Ses obsèques se sont déroulées le 18 août au cimetière parisien de Bagneux, en présence de son épouse, de ses filles, de son fils et de ses proches. Plusieurs de nos collègues sont allés lui rendre hommage, dont le premier questeur Antoine Lefèvre, qui représentait le Sénat, et notre collègue Roger Karoutchi pour son groupe.
Entrepreneur infatigable, enchaînant les succès, Jean-Pierre Bansard s'est investi avec la même énergie au service de l'intérêt général et de ses concitoyens au long d'une vie riche et active.
Né le 15 mai 1940 à Oran, Jean-Pierre Bansard grandit dans une famille juive installée en métropole en 1962, au lendemain de l'indépendance de l'Algérie. Marqué par cette expérience du déracinement, les contours de son engagement politique se dessinent dès son plus jeune âge, en particulier son engagement pour la communauté juive et pour les Français établis hors de France.

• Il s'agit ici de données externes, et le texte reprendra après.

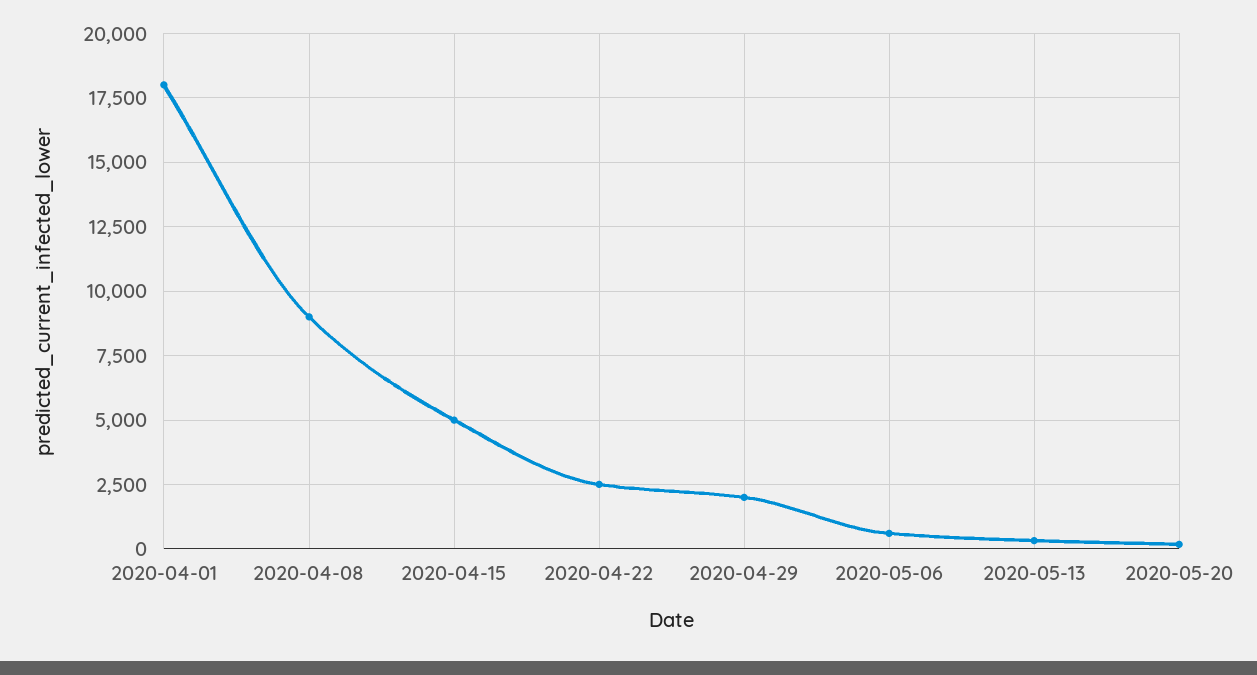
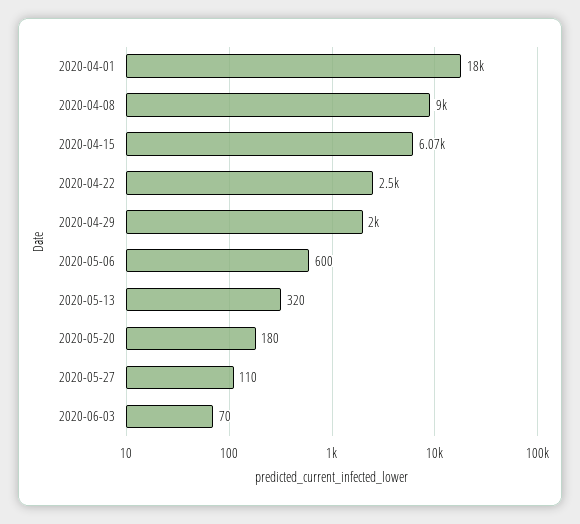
2020-04-15: 5000 -> 6070
2020-05-27: none -> 110
2020-06-03: none -> 70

À son arrivée en France, Jean-Pierre Bansard, qui avait quitté les bancs de l'école à tout juste 16 ans, entreprend une ascension sociale fulgurante, fondée sur le travail et une énergie à toute épreuve. Il se forme en autodidacte et se fait connaître en exerçant le métier de transitaire sur le Vieux Port de Marseille.
Doté d'une détermination et d'un sens des affaires hors du commun, il quitte la Méditerranée pour la région parisienne dès 1963.
Passionné et curieux de tout, il étend ses activités dans de nombreux domaines : de la logistique internationale à l'immobilier, en passant par la reprise des Puces de Saint-Ouen, il fut un touche-à-tout talentueux. En 1985, il fonde le groupe Cible dont les succès dans de nombreux secteurs - construction, rénovation et hôtellerie de luxe -, reflètent ses multiples talents d'entrepreneur.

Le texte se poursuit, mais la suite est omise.